ACTION ITEM » Give back an exact copy of the lines in the records below, from the line that has "Polvos sueltos iluminadores" through the line that has "total: 327.95 -> 583.95", and nothing besides.

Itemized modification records
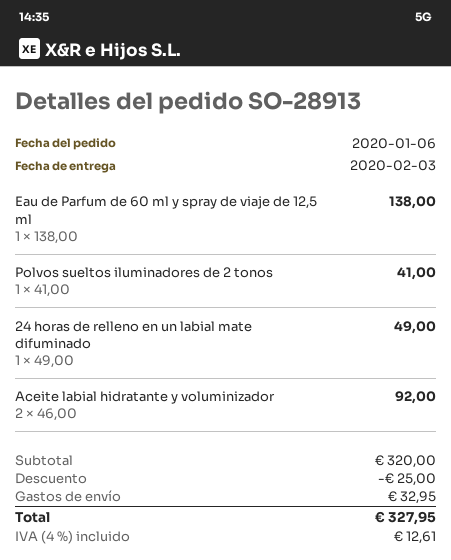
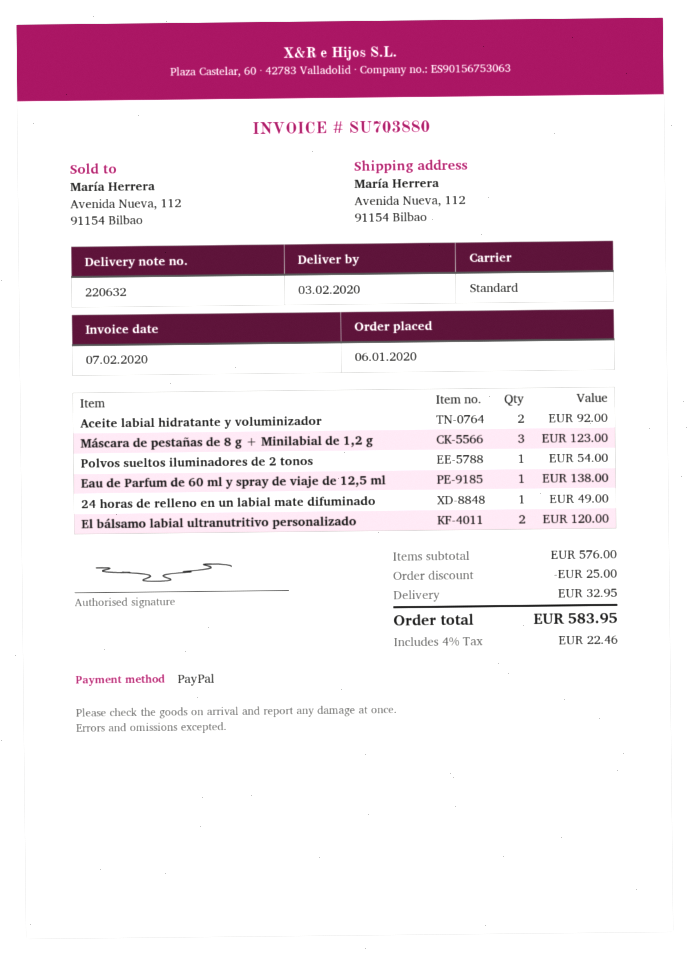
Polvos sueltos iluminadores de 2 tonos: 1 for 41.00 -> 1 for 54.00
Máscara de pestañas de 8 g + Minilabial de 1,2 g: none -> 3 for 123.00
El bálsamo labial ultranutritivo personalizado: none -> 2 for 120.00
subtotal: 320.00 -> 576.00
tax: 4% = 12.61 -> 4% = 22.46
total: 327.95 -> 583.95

---

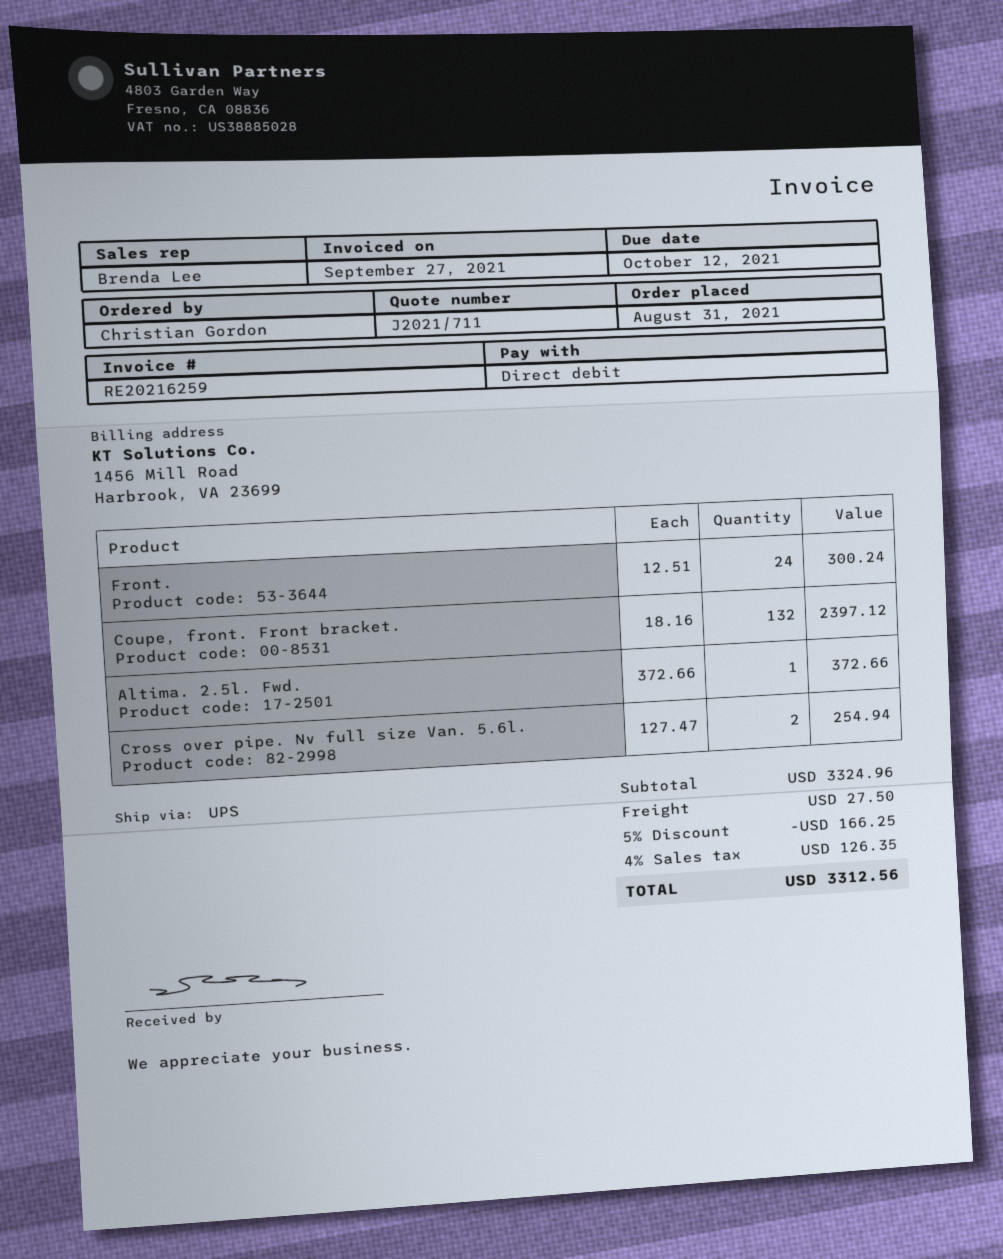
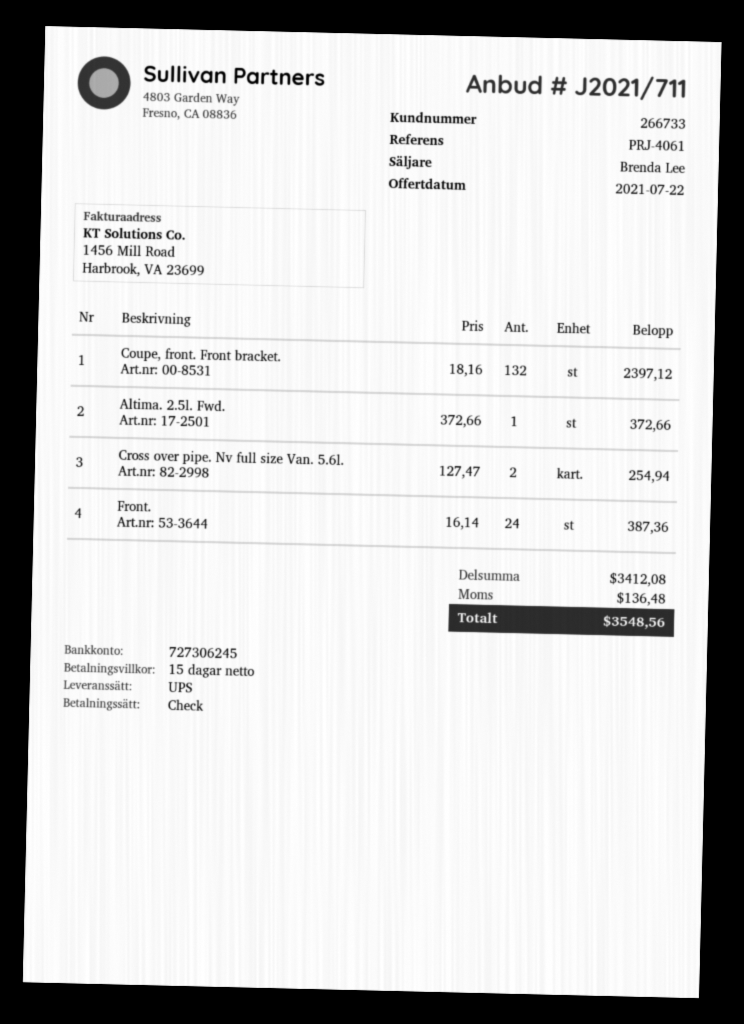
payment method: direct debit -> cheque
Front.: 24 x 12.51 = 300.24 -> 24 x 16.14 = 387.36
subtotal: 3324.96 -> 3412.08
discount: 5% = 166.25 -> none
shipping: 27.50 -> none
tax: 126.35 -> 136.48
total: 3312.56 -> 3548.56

...

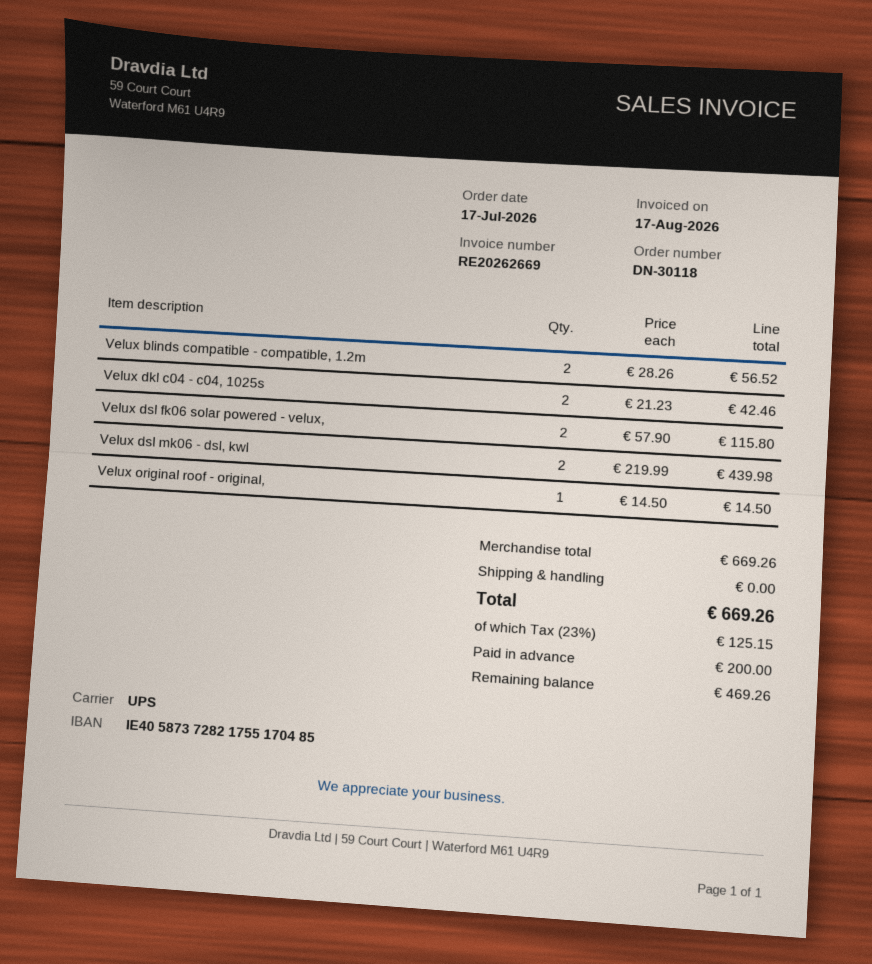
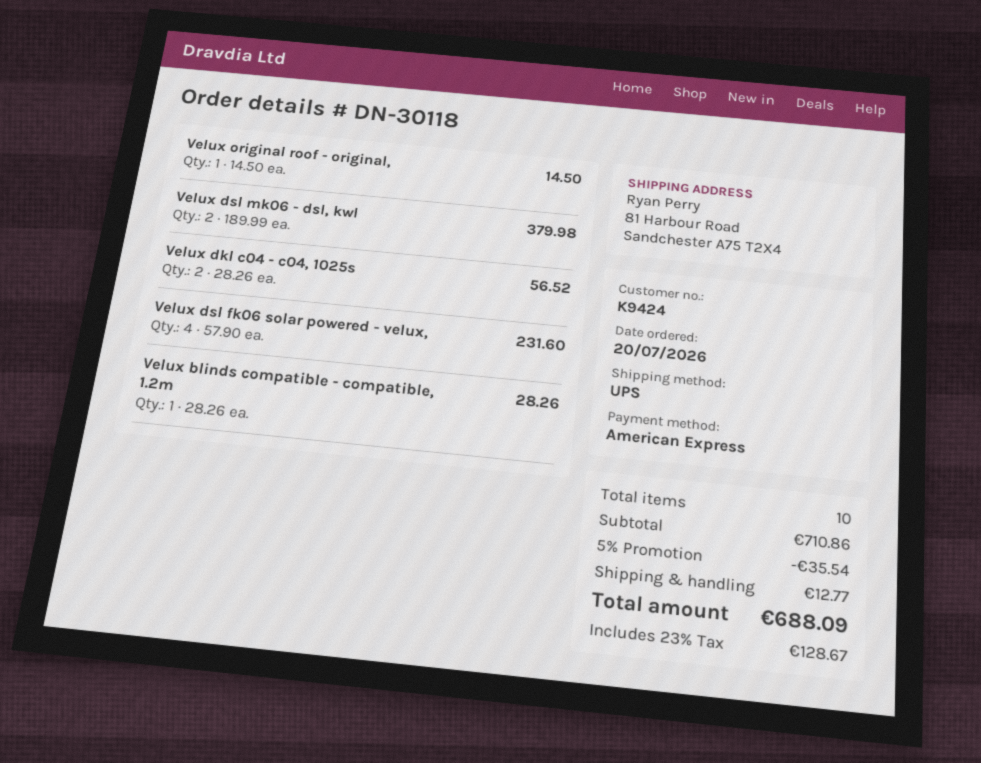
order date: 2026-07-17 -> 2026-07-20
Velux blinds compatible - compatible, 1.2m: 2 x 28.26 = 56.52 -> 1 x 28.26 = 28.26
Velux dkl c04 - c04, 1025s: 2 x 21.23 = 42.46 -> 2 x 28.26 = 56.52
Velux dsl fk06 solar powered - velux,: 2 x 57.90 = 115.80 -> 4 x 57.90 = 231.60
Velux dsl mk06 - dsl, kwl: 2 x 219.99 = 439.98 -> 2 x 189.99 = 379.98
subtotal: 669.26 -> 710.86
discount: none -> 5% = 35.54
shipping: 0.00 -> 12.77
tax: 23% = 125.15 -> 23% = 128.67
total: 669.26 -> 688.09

REPLY TO THE EXERCISE »
Polvos sueltos iluminadores de 2 tonos: 1 for 41.00 -> 1 for 54.00
Máscara de pestañas de 8 g + Minilabial de 1,2 g: none -> 3 for 123.00
El bálsamo labial ultranutritivo personalizado: none -> 2 for 120.00
subtotal: 320.00 -> 576.00
tax: 4% = 12.61 -> 4% = 22.46
total: 327.95 -> 583.95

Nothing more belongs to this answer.